*Given data*:
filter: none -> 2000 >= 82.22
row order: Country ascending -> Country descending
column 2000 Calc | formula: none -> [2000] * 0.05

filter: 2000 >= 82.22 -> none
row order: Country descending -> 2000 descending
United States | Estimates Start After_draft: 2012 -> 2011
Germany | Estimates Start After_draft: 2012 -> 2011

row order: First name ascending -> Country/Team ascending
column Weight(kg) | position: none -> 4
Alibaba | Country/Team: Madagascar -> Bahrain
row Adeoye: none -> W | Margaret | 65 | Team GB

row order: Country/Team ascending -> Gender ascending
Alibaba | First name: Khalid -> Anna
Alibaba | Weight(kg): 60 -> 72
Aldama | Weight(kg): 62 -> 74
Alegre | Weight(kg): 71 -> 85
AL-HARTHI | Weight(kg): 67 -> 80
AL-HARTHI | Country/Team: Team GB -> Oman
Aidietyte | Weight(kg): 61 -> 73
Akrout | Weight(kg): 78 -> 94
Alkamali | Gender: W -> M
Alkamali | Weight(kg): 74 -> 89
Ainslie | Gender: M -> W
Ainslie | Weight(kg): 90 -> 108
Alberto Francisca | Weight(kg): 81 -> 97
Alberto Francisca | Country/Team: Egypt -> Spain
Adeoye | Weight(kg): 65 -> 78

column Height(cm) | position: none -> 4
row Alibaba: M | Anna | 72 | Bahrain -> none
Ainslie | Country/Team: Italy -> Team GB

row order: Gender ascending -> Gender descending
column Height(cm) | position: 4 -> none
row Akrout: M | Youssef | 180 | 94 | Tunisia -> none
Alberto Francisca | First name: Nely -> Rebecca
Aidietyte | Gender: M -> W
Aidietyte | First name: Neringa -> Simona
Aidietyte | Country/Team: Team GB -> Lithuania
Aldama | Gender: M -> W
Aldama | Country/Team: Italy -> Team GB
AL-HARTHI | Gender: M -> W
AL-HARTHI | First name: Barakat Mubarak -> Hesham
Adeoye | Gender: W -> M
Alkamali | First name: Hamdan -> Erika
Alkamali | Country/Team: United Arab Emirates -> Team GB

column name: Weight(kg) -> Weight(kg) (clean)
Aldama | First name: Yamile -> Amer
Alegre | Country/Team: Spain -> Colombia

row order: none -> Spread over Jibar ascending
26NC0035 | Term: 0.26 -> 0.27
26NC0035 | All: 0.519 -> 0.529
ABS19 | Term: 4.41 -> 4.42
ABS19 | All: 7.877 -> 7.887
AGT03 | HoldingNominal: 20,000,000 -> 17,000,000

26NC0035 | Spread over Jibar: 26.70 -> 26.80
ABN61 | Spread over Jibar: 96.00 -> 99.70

*Instructions for the task*:
Going through the entries above, count the lines that have the word "Term" and state that count alone.

*Task response*:
2